### What you need to do
Transcribe the data that follows in full. Leave out the pictures.

* * *

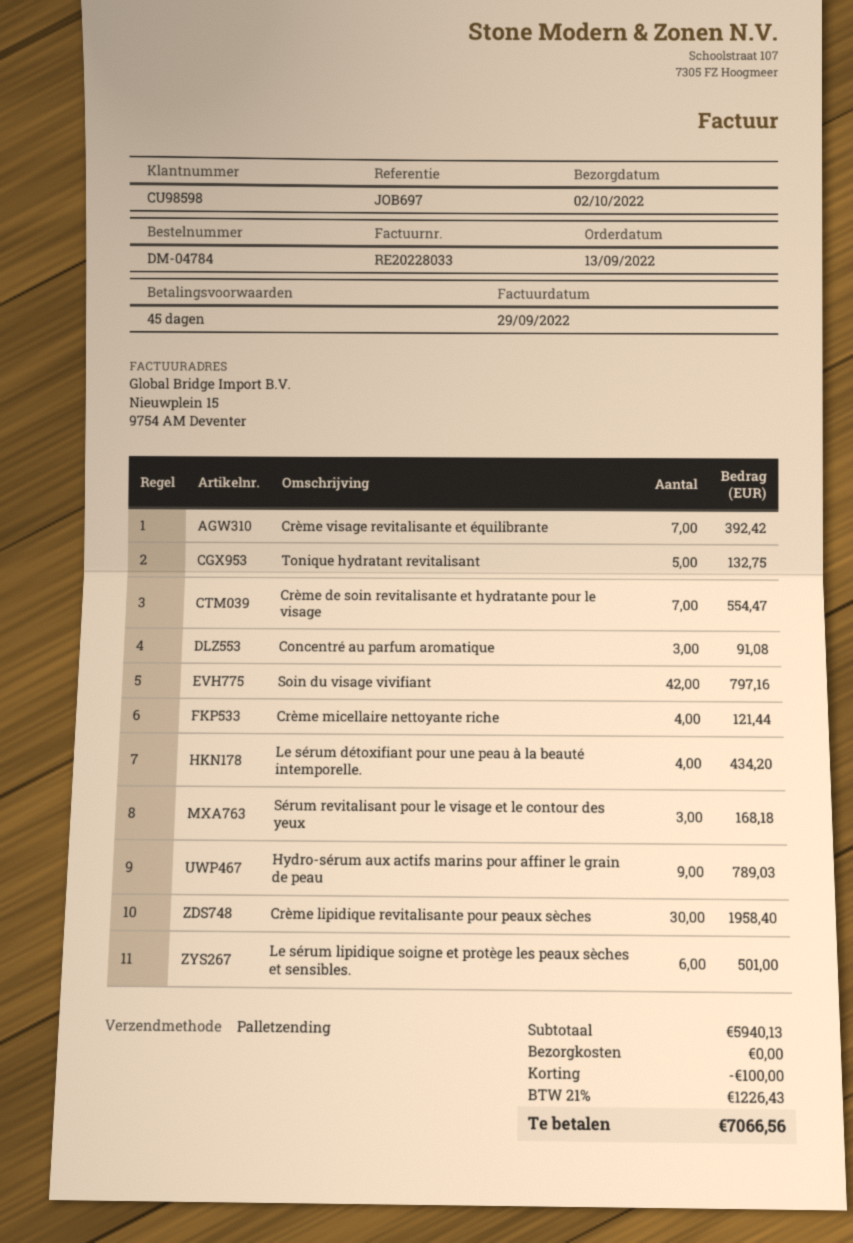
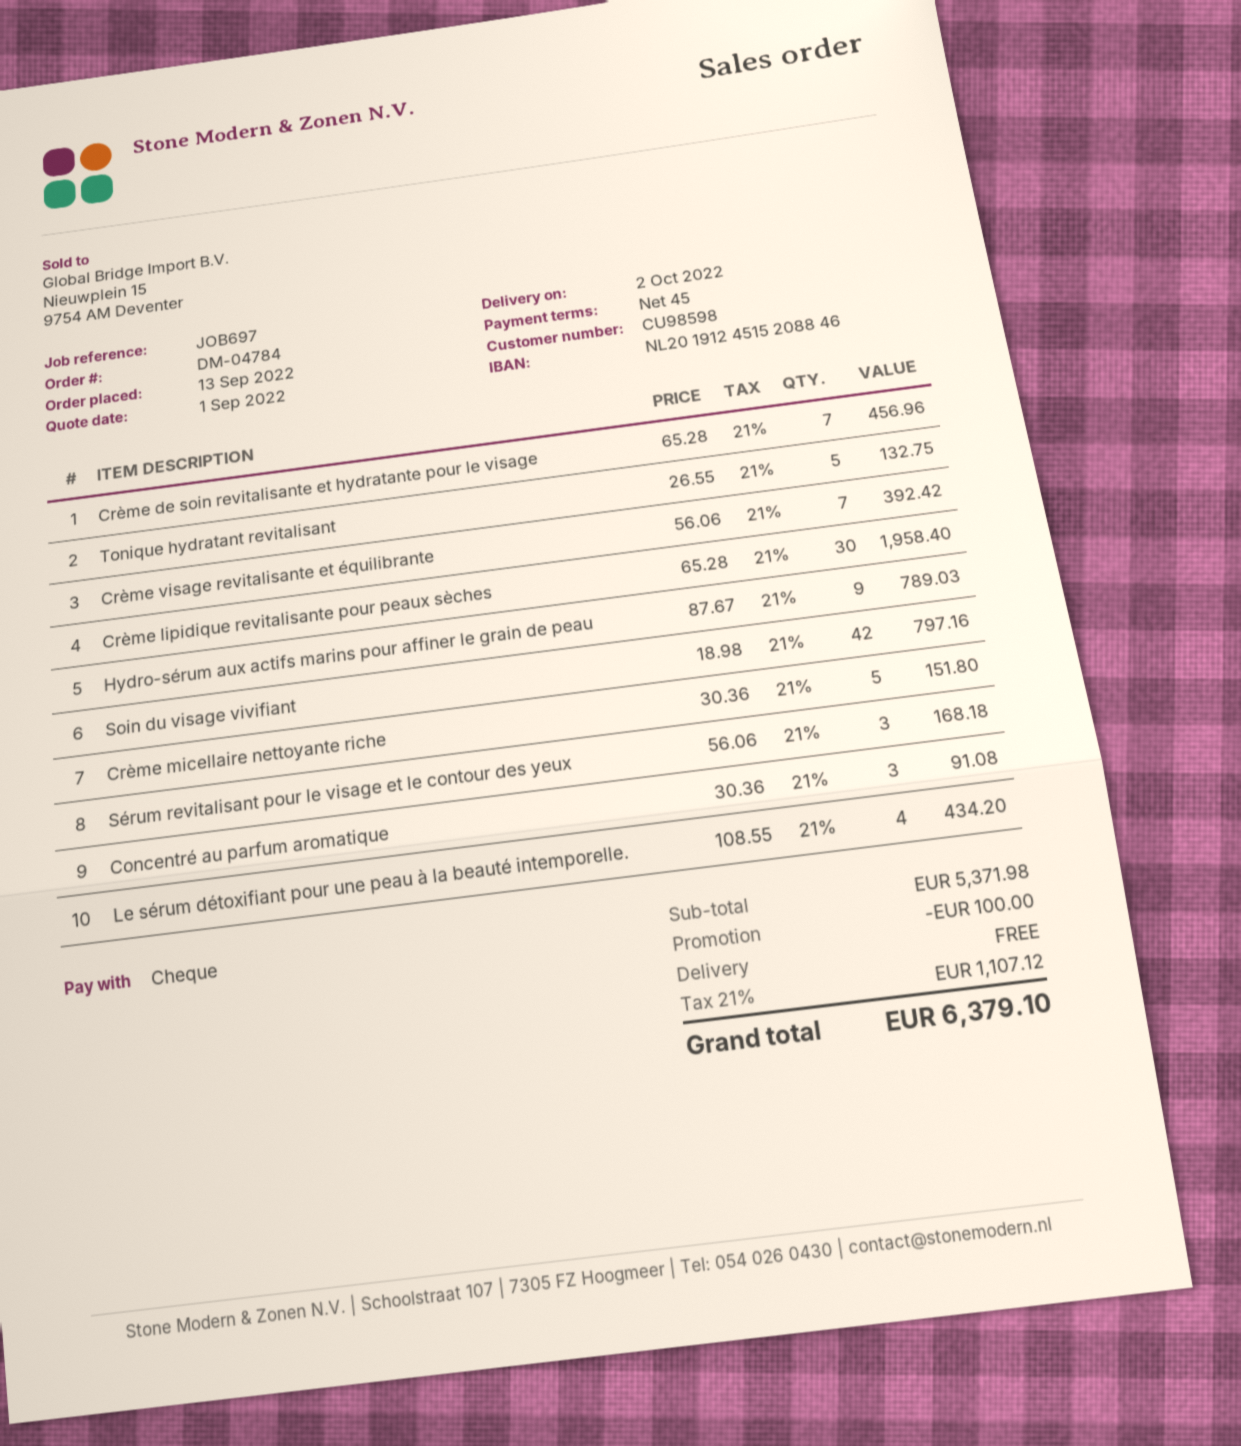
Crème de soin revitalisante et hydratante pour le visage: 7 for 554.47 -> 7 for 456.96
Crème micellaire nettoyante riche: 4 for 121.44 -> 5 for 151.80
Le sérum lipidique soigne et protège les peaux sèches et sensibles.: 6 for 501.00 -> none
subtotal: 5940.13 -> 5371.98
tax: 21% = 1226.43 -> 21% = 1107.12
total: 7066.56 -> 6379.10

* * *

### Solution to this exercise
Crème de soin revitalisante et hydratante pour le visage: 7 for 554.47 -> 7 for 456.96
Crème micellaire nettoyante riche: 4 for 121.44 -> 5 for 151.80
Le sérum lipidique soigne et protège les peaux sèches et sensibles.: 6 for 501.00 -> none
subtotal: 5940.13 -> 5371.98
tax: 21% = 1226.43 -> 21% = 1107.12
total: 7066.56 -> 6379.10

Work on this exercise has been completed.